Hi Patrick -
Just that you see where I'm lost at the moment - here is my scrap text of
finding solid reasons when to inner join. It's a classical example of
tightening the bounds to get fixed-point solutions in a lattice ... probably
has long be solved by someone. Now I have (for the 6th time) the feeling that I
know what's going on and how to define the various tree attributes correctly (I
think I need 6 of them instead of three as below) - but I won't continue with
it until next weekend.
So long - don't read it to understand (unless you wnat to contribute to a sound
solution ...), just be amused :-).
Harald
.............................................
orop2
1. (||-4) semantics ...
2. Optimization of outer joins to inner joins - local consistency
It is interesting - and for some databases an advantage - to replace outer
joins with inner joins if the outer joins are not necessary. "Not necessary"
here means that the result must not be different whether using outer joins or
inner joins. The question, obviously, is: For which member expressions can we
replace an outer join with an inner join?
It took me a few hours to find this out. Here is the result.

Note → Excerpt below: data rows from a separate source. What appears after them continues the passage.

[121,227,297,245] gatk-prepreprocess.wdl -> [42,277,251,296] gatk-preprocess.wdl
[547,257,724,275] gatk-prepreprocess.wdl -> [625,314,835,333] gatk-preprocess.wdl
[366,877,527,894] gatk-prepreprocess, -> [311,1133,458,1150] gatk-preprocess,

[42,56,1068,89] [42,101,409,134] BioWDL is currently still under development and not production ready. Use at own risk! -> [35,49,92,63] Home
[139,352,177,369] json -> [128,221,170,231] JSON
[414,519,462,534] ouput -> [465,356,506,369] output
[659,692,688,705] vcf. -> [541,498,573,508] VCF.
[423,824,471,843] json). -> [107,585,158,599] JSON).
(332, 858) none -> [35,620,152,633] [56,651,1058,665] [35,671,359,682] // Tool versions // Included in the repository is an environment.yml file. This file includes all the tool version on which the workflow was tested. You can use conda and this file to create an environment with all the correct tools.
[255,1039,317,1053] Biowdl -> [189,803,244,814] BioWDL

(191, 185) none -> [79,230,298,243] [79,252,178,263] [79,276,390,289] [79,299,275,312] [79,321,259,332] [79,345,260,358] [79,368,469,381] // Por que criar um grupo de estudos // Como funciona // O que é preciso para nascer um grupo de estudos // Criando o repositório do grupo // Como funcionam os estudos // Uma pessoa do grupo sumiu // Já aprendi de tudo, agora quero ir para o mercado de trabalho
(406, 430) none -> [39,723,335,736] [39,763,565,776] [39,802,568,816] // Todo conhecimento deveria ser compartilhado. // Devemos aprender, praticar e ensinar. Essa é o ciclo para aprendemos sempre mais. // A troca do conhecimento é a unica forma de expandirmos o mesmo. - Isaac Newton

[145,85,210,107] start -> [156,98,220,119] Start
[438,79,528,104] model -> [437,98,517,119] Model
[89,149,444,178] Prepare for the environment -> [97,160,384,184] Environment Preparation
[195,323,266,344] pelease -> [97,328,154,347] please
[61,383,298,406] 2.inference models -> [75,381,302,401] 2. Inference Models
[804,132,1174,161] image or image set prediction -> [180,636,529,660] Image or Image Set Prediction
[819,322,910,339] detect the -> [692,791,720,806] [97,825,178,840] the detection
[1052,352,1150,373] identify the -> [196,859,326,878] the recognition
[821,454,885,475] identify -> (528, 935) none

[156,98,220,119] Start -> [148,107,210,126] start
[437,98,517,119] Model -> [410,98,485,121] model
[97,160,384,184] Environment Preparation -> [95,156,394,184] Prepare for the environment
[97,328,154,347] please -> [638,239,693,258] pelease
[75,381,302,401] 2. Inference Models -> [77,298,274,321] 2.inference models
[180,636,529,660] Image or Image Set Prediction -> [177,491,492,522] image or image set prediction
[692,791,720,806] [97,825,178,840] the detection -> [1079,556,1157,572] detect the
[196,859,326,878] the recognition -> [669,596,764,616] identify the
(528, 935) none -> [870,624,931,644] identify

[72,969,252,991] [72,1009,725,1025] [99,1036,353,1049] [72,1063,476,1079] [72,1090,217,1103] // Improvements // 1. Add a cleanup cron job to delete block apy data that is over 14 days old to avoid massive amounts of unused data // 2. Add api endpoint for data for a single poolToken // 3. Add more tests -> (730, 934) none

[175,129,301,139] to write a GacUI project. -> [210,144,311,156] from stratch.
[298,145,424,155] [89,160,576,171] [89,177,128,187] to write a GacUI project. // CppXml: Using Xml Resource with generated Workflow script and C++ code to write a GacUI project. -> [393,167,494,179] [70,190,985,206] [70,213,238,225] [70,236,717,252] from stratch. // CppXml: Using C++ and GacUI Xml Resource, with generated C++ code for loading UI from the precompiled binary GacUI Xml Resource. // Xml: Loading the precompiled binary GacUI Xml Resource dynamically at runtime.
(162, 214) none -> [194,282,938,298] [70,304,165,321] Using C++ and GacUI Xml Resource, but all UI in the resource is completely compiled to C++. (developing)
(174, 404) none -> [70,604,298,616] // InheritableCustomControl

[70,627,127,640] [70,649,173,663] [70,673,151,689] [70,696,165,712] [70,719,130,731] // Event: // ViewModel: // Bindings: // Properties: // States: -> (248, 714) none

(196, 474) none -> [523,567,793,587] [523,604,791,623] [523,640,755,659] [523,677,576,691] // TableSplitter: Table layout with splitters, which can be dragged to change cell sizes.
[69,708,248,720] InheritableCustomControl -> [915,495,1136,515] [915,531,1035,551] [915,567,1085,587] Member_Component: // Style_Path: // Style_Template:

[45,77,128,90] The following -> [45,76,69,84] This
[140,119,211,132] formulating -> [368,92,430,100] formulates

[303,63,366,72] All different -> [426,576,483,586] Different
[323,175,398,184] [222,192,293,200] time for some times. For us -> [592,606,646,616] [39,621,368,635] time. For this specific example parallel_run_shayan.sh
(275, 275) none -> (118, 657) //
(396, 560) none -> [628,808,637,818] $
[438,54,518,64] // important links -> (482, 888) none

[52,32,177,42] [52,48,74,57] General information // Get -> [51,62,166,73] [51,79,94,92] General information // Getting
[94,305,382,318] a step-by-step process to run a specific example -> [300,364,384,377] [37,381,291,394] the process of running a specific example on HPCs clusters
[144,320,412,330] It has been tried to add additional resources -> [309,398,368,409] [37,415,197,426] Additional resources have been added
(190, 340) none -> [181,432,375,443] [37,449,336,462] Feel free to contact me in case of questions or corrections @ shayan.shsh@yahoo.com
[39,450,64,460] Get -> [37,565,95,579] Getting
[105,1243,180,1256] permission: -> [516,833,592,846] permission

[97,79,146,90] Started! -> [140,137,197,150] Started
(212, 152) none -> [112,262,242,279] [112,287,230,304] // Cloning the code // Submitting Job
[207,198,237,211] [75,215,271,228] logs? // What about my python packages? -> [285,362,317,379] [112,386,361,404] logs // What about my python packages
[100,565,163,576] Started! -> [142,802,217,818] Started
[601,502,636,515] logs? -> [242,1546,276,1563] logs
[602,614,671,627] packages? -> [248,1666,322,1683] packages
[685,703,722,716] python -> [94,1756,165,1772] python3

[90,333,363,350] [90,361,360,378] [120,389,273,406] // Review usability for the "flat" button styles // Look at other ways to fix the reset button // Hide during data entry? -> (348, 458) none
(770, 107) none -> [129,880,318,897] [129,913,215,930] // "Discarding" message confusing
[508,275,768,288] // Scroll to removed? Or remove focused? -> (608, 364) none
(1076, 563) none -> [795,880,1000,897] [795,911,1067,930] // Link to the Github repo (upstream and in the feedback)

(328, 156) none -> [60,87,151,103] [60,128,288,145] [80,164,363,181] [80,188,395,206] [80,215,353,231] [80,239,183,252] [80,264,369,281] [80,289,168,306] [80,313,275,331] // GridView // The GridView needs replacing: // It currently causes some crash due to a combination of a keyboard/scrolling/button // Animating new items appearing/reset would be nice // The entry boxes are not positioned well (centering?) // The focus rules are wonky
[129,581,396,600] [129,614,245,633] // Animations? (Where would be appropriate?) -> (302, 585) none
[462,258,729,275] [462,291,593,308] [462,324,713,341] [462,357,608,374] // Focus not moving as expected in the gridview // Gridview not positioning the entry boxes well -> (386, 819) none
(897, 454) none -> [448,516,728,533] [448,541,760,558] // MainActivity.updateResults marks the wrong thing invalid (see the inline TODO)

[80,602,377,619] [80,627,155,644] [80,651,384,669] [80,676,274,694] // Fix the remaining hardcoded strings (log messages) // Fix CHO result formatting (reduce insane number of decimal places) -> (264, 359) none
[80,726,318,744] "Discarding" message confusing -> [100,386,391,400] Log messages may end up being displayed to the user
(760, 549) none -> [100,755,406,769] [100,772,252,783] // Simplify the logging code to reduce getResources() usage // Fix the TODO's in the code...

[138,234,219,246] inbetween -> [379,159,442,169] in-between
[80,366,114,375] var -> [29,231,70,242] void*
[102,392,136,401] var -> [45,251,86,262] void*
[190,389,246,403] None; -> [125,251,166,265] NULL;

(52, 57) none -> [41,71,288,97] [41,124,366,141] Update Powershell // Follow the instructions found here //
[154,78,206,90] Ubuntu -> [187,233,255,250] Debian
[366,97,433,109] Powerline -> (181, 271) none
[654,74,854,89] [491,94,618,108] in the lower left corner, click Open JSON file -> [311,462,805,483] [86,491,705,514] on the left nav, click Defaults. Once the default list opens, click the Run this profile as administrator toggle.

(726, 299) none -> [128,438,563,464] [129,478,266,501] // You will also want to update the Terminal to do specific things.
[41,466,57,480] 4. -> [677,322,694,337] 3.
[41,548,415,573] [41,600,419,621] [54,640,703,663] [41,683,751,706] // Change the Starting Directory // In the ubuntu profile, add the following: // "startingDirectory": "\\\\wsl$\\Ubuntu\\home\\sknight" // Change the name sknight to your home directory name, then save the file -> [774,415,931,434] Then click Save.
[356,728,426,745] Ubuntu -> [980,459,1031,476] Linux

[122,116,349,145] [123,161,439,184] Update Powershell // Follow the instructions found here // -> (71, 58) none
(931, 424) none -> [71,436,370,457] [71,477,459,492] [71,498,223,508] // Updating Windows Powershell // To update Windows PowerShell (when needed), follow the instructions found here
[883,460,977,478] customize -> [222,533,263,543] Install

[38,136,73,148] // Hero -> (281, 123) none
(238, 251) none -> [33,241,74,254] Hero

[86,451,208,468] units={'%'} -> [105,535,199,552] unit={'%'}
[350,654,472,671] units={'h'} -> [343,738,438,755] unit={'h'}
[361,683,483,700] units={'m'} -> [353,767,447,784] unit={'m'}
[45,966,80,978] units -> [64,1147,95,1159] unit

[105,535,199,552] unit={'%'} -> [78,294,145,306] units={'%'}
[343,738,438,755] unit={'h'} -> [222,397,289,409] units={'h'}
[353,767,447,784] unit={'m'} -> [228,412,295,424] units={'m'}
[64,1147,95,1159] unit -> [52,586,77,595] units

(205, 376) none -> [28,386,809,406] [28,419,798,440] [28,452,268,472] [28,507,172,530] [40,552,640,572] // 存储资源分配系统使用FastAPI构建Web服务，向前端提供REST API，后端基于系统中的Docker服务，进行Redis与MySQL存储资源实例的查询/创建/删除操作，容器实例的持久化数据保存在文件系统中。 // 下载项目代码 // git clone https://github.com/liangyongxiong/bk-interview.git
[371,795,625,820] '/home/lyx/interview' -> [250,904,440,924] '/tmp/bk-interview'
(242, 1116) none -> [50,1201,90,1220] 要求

A record (object) will be in the result if the evaluation of the condition in
3-value SQL logic will return true; it will not be in the result if the result
is either logical-null or false. The difference between outer joining and inner
joining is that with the latter, objects are missing from the set on which the
condition is checked. Thus, inner joins "emulates" a result that is
logical-null or false; and therefore, we can replace an outer join with an
inner join only if the resulting condition cannot become true.
If we look at the evaluation tree of a condition, we can assign to each node
the set of member expressions that, when emptily outer joined (i.e., creating
oj-nulls for all their simple properties), might make that node true,
logical-null, or false; lets call these sets T, N, and F, respectively. When we
know these sets at the top condition, we can then safely use inner joins for
all member expressions that are *only* in N and F.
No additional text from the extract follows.